**GIVEN INFORMATION**

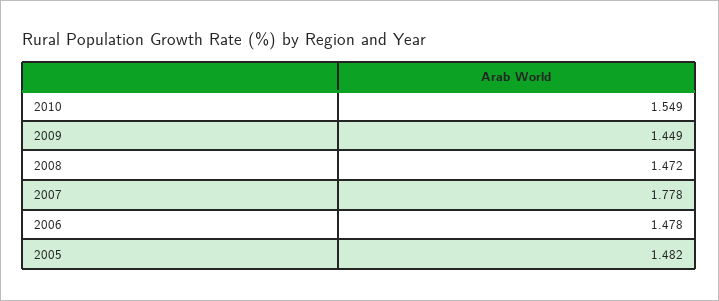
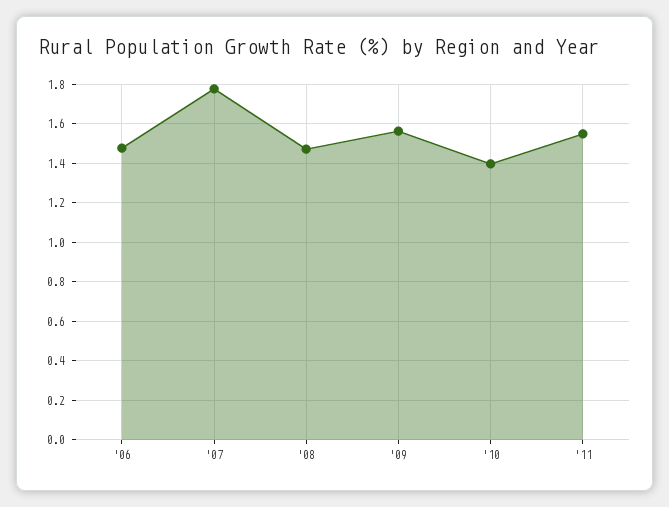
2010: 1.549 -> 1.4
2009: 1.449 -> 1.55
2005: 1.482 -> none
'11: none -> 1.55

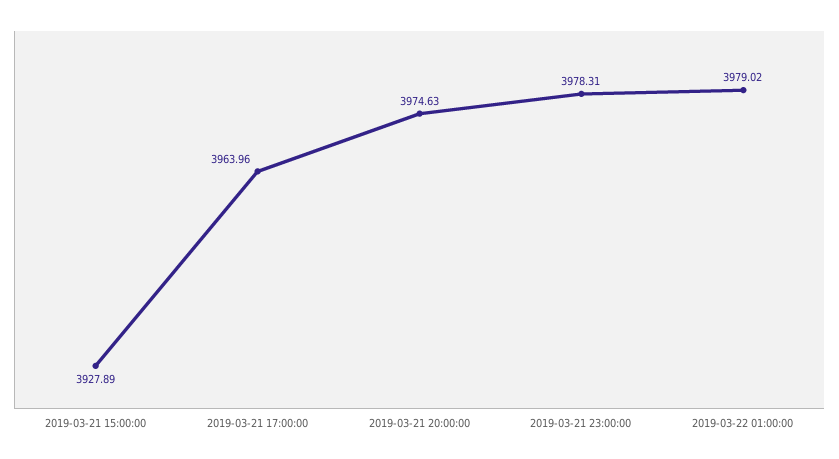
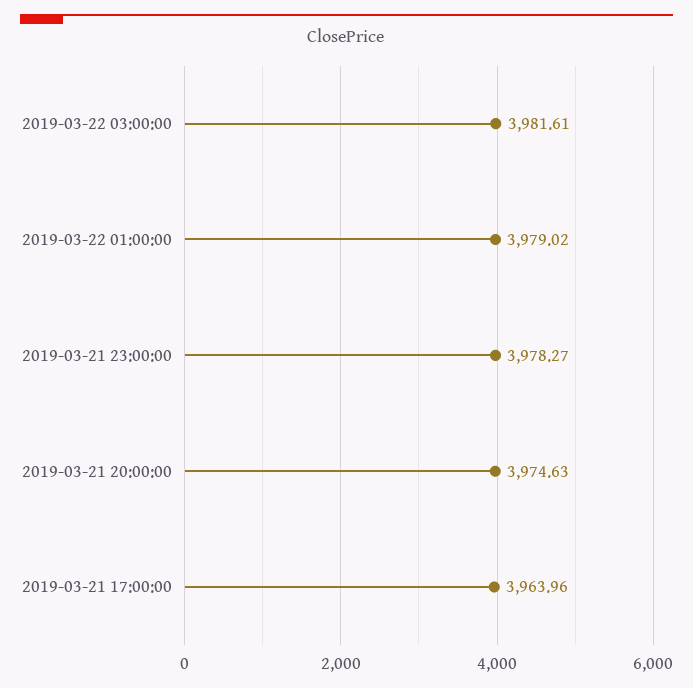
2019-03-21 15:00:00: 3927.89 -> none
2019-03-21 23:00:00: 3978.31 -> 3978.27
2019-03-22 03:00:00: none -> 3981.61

**PROBLEM TO SOLVE**
Begin at the line with "2009: 1.449 -> 1.55" and retype exactly every line through the last one of the entries above, both included, and nothing more; pictures stay out.

**RESPONSE AREA**
2009: 1.449 -> 1.55
2005: 1.482 -> none
'11: none -> 1.55

2019-03-21 15:00:00: 3927.89 -> none
2019-03-21 23:00:00: 3978.31 -> 3978.27
2019-03-22 03:00:00: none -> 3981.61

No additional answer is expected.